When the main parachute is fully deployed, the heat shield should fall away from the base of the probe to reveal the scientific instruments that will gather the all-important data. About 15 minutes later, the main chute will be jettisoned as it is replaced by a smaller parachute designed to allow a steady descent at a speed of 20kmph.

Huygens will rotate as it drops and its cameras will scan the surrounding scene over a full 360 degrees. As well as taking pictures of Titan's clouds, the probe's spectrometers will analyse the dust and molecules in the atmosphere. As it breaks through the haze, the probe should get a spectacular glimpse of the moon's surface. Its cameras are capable of taking up to 1,100 picturesand its radar altimeter - designed to measure the probe's height above ground - will be used to gather valuable information about the structure and texture of Titan's surface.

Ian Halliday, chief executive of the Particle Physics and Astronomy Research Council, says the importance of the £2bn Cassini-Huygens mission - funded by Nasa and the European Space Agency - cannot be over-estimated. "Superlatives can come easy when talking about space missions but this particular voyage of scientific discovery is truly awesome," Professor Halliday says. "Titan is a mysterious place and raises many scientific questions. Its thick atmosphere is mostly nitrogen, but there are also methane and many other organic compounds. Some of them would be signs of life if they were on our planet. Organic compounds form when sunlight destroys methane. If sunlight is continuously destroying methane on Titan, how is methane getting into the atmosphere?"
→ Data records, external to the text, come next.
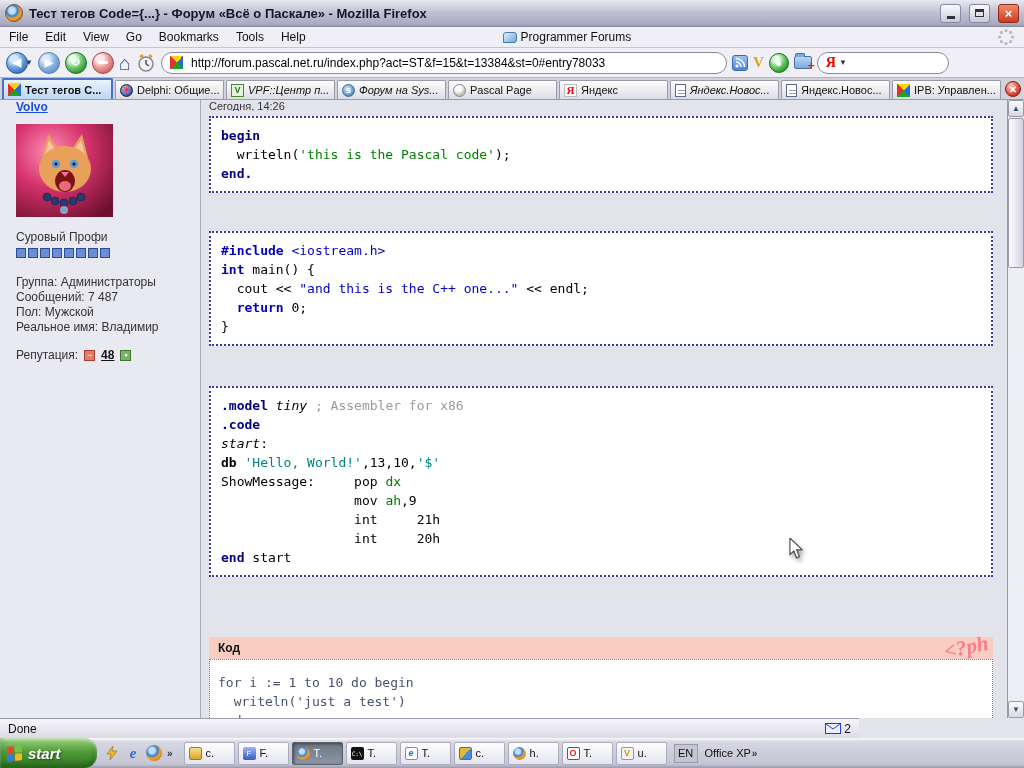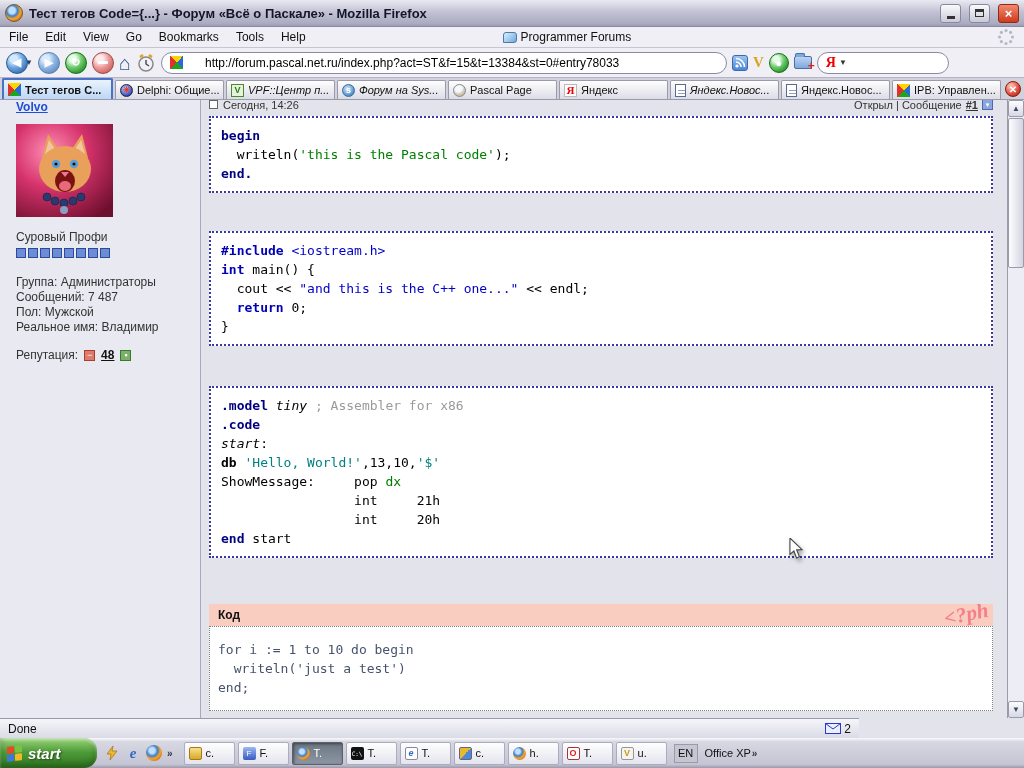--- a/index.html
+++ b/index.html
@@ -32,21 +32,21 @@
   .navbar { height:30px; background:#EFEFF5; border-bottom:1px solid #B4B4C6; display:flex; align-items:center; gap:5px; padding:0 6px; }
   .sphere { width:22px; height:22px; border-radius:50%; display:flex; align-items:center; justify-content:center;
     font-size:11px; color:#fff; font-weight:bold; }
   .sph-blue { background:radial-gradient(circle at 35% 30%, #D6EAFC 0 18%, #6FA6E0 45%, #2E66AC 85%); border:1px solid #2A5A98; }
   .sph-green { background:radial-gradient(circle at 35% 30%, #E8FBE8 0 18%, #6FCB6F 45%, #1E8A1E 85%); border:1px solid #177217; }
   .sph-red { background:radial-gradient(circle at 35% 30%, #FDEAEA 0 18%, #EE9C9C 45%, #C85A5A 85%); border:1px solid #A04848; }
   .stopbar { width:10px; height:3px; background:#fff; border-radius:1px; }
   .dropcaret { font-size:8px; color:#246; margin-left:-3px; }
   .homeico { font-size:20px; color:#3A5A88; line-height:20px; }
   .urlbox { width:566px; height:22px; background:#fff; border:1px solid #8A8AA8; border-radius:11px;
-    display:flex; align-items:center; gap:22px; padding:0 8px; font-size:12px; }
+    display:flex; align-items:center; gap:8px; padding:0 8px; font-size:12px; }
   .urltext { white-space:nowrap; overflow:hidden; color:#000; }
   .pinw { width:13px; height:13px; flex:none;
     background:conic-gradient(from 45deg,#2B68D9 0 90deg,#1EA51E 90deg 180deg,#E03030 180deg 270deg,#FFD400 270deg 360deg); }
   .rssico { width:16px; height:16px; border-radius:3px; background:linear-gradient(#9CC4F0,#4A86D8); border:1px solid #3A6AB0; }
   .goldv { color:#D9A520; font-weight:bold; font-size:15px; font-family:"Liberation Serif",serif; }
   .folderadd { position:relative; width:18px; height:13px; background:linear-gradient(#BBD4F2,#7FA8DC);
     border:1px solid #4A6FA8; border-radius:2px; }
   .folderadd::before { content:""; position:absolute; top:-4px; left:0; width:8px; height:3px;
     background:#7FA8DC; border:1px solid #4A6FA8; border-bottom:none; border-radius:2px 2px 0 0; }
   .folderadd::after { content:"+"; position:absolute; right:-4px; bottom:-5px; color:#D22; font-weight:bold; font-size:12px; }
@@ -82,21 +82,21 @@
   .pips { display:flex; gap:2px; margin-top:4px; }
   .pip { width:10px; height:10px; background:#6C8CD5; border:1px solid #2A4B9B; }
   .uinfo { margin-top:17px; line-height:15px; }
   .rep { margin-top:13px; display:flex; align-items:center; gap:6px; }
   .repbox { width:11px; height:11px; display:flex; align-items:center; justify-content:center; font-size:9px; line-height:9px; color:#fff; }
   .repminus { background:#E07A6A; border:1px solid #A84030; }
   .repplus { background:#7AB06A; border:1px solid #3A7A2A; }
   .repval { font-weight:bold; text-decoration:underline; color:#111; }
 
   .main { flex:1; background:#E3E3EC; border-left:1px solid #A8A8BC; padding:0 14px 0 8px; overflow:hidden; position:relative; }
-  .phrow { height:13px; display:flex; align-items:center; font-size:11px; color:#333; overflow:hidden; margin-top:-2px; }
+  .phrow { height:13px; display:flex; font-size:11px; color:#333; overflow:hidden; margin-top:-2px;flex-direction:column; }
   .phcheck { width:9px; height:9px; border:1px solid #666; background:#fff; margin-right:5px; }
   .phright { margin-left:auto; display:flex; align-items:center; gap:4px; }
   .phnum { text-decoration:underline; font-weight:bold; }
   .phico { width:11px; height:11px; background:#8AA6DC; border:1px solid #4A6AAC; color:#fff; font-size:7px; display:flex; align-items:center; justify-content:center; }
 
   .codeblock { background:#fff; border:2px dotted #3939A0; padding:8px 10px;
     font-family:"DejaVu Sans Mono",monospace; font-size:13px; line-height:19px; color:#000; }
   .cl { white-space:pre; }
   #blk-pascal { margin-top:5px; }
   #blk-cpp { margin-top:38px; }
@@ -107,21 +107,21 @@
   .s-bl { color:#0000C8; }
   .s-sg { color:#008000; }
   .s-st { color:#008080; }
   .s-cm { color:#9A9A9A; }
   .s-gr { color:#8A8A8A; font-weight:bold; }
   .s-it { font-style:italic; color:#000; }
   .s-rg { color:#007A00; }
   .s-pl { color:#000; }
   .s-kod { color:#47536E; }
 
-  .kodhdr { margin-top:46px; background:#F9CDC0; height:22px; display:flex; align-items:center; padding:0 9px;
+  .kodhdr { margin-top:60px; background:#F9CDC0; height:22px; display:flex; align-items:center; padding:0 9px;
     font-weight:bold; font-size:12px; color:#111; position:relative; overflow:hidden; }
   .kodmark { position:absolute; right:4px; top:-2px; font-size:21px; font-weight:bold; font-style:italic;
     color:#F67D8A; transform:rotate(-12deg); font-family:"Liberation Serif",serif; }
   .kodbox { background:#fff; border:1px dotted #808080; padding:13px 8px;
     font-family:"DejaVu Sans Mono",monospace; font-size:13px; line-height:19px; }
 
   .vscroll { width:17px; background:#EDEDF5; border-left:1px solid #9A9AAB; display:flex; flex-direction:column; }
   .sbtn { height:17px; background:linear-gradient(#FDFDFE,#D8D8E4); border:1px solid #9A9AAB; border-radius:2px;
     font-size:8px; color:#3A4A6A; display:flex; align-items:center; justify-content:center; }
   .sthumb { height:150px; margin-top:1px; background:linear-gradient(90deg,#FDFDFE,#D4D4E2); border:1px solid #9A9AAB; border-radius:2px; }
@@ -367,20 +367,21 @@
           <div class="cl"><span class="s-pl">  cout &lt;&lt; </span><span class="s-bl">"and this is the C++ one..."</span><span class="s-pl"> &lt;&lt; endl;</span></div>
           <div class="cl"><span class="s-pl">  </span><span class="s-kwb">return</span><span class="s-pl"> 0;</span></div>
           <div class="cl"><span class="s-pl">}</span></div>
         </div>
       <div id="blk-asm" class="codeblock">
           <div class="cl"><span class="s-kw">.model</span><span class="s-it"> tiny</span><span class="s-cm"> ; Assembler for x86</span></div>
           <div class="cl"><span class="s-kw">.code</span></div>
           <div class="cl"><span class="s-it">start</span><span class="s-pl">:</span></div>
           <div class="cl"><span class="s-kwd">db</span><span class="s-st"> 'Hello, World!'</span><span class="s-pl">,13,10,</span><span class="s-st">'$'</span></div>
           <div class="cl"><span class="s-pl">ShowMessage:     pop </span><span class="s-rg">dx</span></div>
+          <div class="cl"><span class="s-pl">                 mov </span><span class="s-rg">ah</span><span class="s-pl">,9</span></div>
           <div class="cl"><span class="s-pl">                 int     21h</span></div>
           <div class="cl"><span class="s-pl">                 int     20h</span></div>
           <div class="cl"><span class="s-kw">end</span><span class="s-pl"> start</span></div>
         </div>
 
       <div class="kodhdr">
         <span>Код</span>
         <span class="kodmark">&lt;?ph</span>
       </div>
       <div class="kodbox">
The surface temperature of Titan hovers around minus 180C. This makes it impossible for any water to exist in liquid form, and highly improbable that life exists on the moon. Scientists hope that the peculiar chemistry of Titan might provide information about the nature of our own planet about four billion years ago, when life was on the verge of existence. As Monica Grady, a meteorite specialist at the Natural History Museum in London, says: "Because of the similarities in the atmospheres, it will give us a fascinating analogue of the type of reactions that would have been happening on Earth."

Professor Carl Murray of Queen Mary, University of London, says Titan may well turn out to be quite unique in the solar system. "There's no other natural satellite with such a dense atmosphere and we know the surface is unusual because there is some sort of constant resurfacing going on that we don't know about. It really is an enigma," he says.
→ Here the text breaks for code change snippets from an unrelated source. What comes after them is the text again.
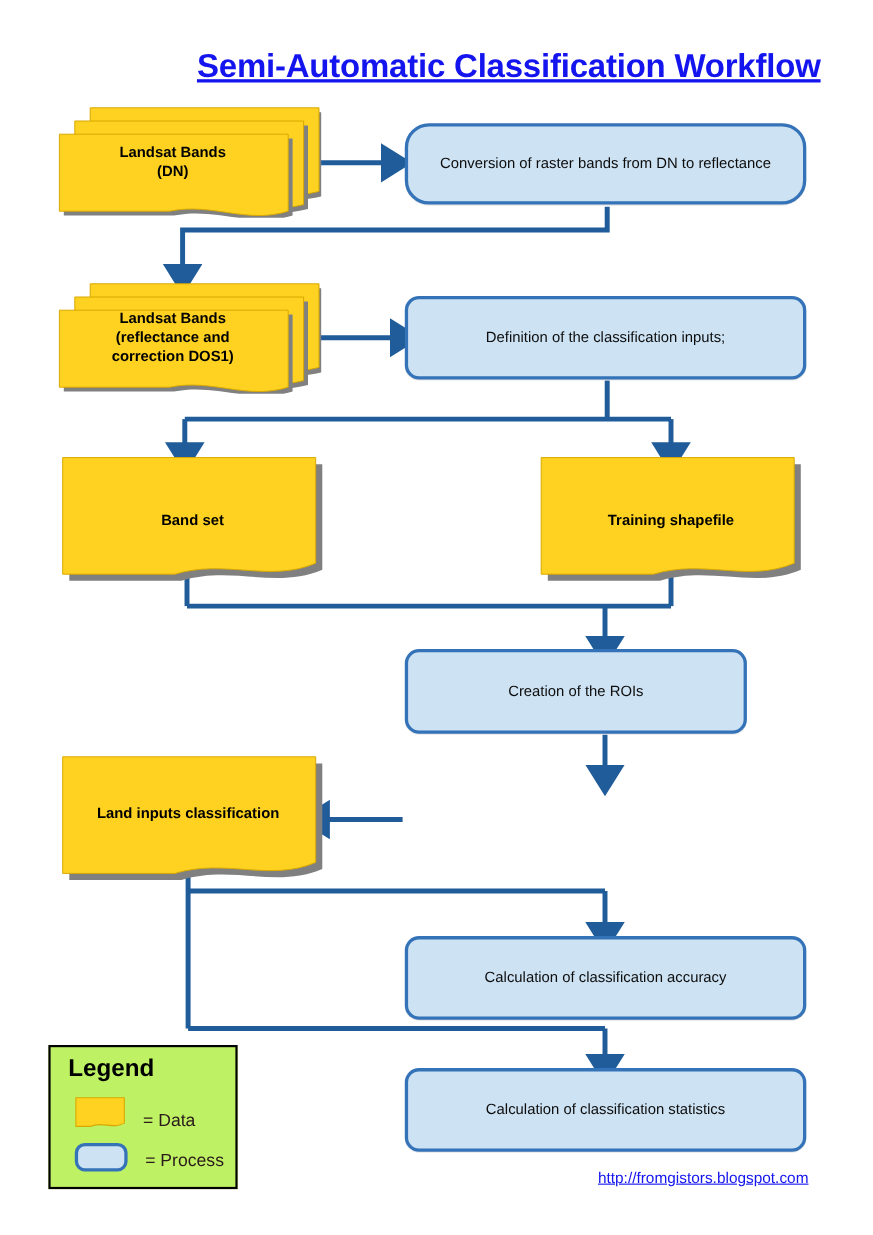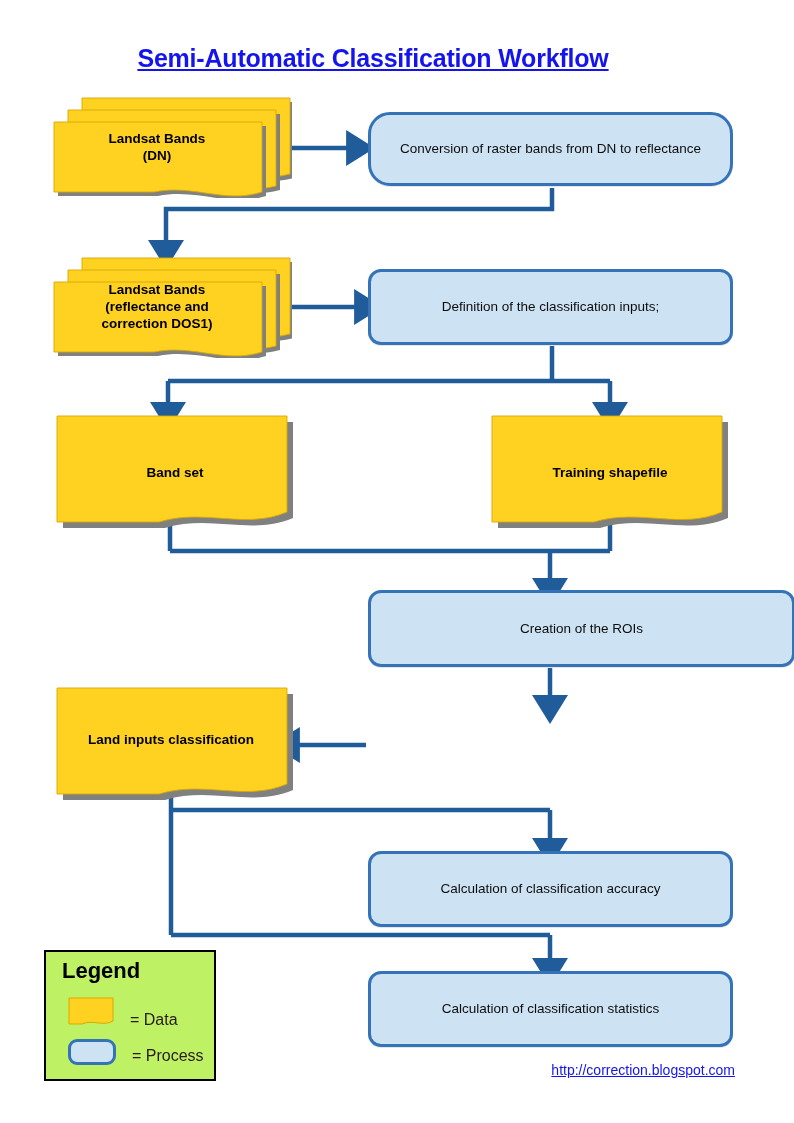--- a/index.html
+++ b/index.html
@@ -16,22 +16,22 @@
   #stage {
     position: absolute;
     left: 0; top: 0;
     width: 794px; height: 1123px;
   }
   
   #title {
     position: absolute;
     left: 0; top: 44px;
     width: 746px;
-    text-align: center;
-    font-size: 25px;
+    text-align: right;
+    font-size: 30px;
     font-weight: bold;
     color: #1414ef;
     text-decoration: underline;
     letter-spacing: -0.2px;
     white-space: nowrap;
   }
   
   #connectors {
     position: absolute;
     left: 0; top: 0;
@@ -225,21 +225,21 @@
   <div class="datashape" style="left:490px; top:412px; width:240px; height:122px;">
     <svg class="doc-svg" viewBox="0 0 240 122" preserveAspectRatio="none">
       <path d="M2,4 L232,4 L232,100 C190,118 150,96 104,110 L2,110 Z" fill="#808080" transform="translate(6,6)"></path>
       <path d="M2,4 L232,4 L232,100 C190,118 150,96 104,110 L2,110 Z" fill="#ffd222" stroke="#d8a800" stroke-width="0.9"></path>
     </svg>
     <div class="doc-label" style="top:52px;">
       <span>Training shapefile</span>
     </div>
   </div>
 
-  <div class="process" style="left:368px; top:590px; width:427px; height:77px;">
+  <div class="process" style="left:368px; top:590px; width:311px; height:77px;">
     <span class="p-label">Creation of the ROIs</span>
   </div>
 
 
   <div class="datashape" style="left:55px; top:684px; width:244px; height:122px;">
     <svg class="doc-svg" viewBox="0 0 244 122" preserveAspectRatio="none">
       <path d="M2,4 L232,4 L232,100 C190,118 150,96 104,110 L2,110 Z" fill="#808080" transform="translate(6,6)"></path>
       <path d="M2,4 L232,4 L232,100 C190,118 150,96 104,110 L2,110 Z" fill="#ffd222" stroke="#d8a800" stroke-width="0.9"></path>
     </svg>
     <div class="doc-label" style="top:47px; padding-right:12px;">
@@ -266,15 +266,15 @@
       </div>
       <span class="legend-text">= Data</span>
     </div>
 
     <div class="legend-row" id="legend-row-process">
       <div class="legend-swatch-process"></div>
       <span class="legend-text">= Process</span>
     </div>
   </div>
 
-  <a id="footer-link" href="#">http://correction.blogspot.com</a>
+  <a id="footer-link" href="#">http://fromgistors.blogspot.com</a>
 
 </div>
 
 </body></html>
Titan is often described as a monster moon; with a diameter of 5,150km, it is bigger than Mercury. Titan was discovered by Huygens in 1655 and, with modern telescopes that are sensitive to the near infra-red part of the spectrum, its surface appears through the orange haze to have light and dark features, which some astronomers believe may be tantalising evidence of lakes or seas of hydrocarbons. Whatever the exact nature of the moon, it has a weather system based on organic compounds rather than water. It is also very cold, which explains why compounds such as methane and ethane exist as liquids rather than gases.

If the landing is soft enough for the probe to survive, its surface instruments are designed to continue working for a couple of hours longer, until it loses contact with the Cassini mothercraft as it flies below Titan's horizon. If Huygens floats on a liquid ocean, a sonar will attempt to measure its depth. If it lands in sludge or on soft ground, a probe will try to gauge how hard it is and if the surface is level.

This weekend, scientists should finally discover Titan's true nature. John Zarnecki is hoping for a splashdown, but will be happy as long as Huygens manages to reach one of the most mysterious places in the solar system. "Let's just say that after a seven-year voyage and 20 years of planning, design and build, I will be extremely pleased to land, whatever the surface," he says.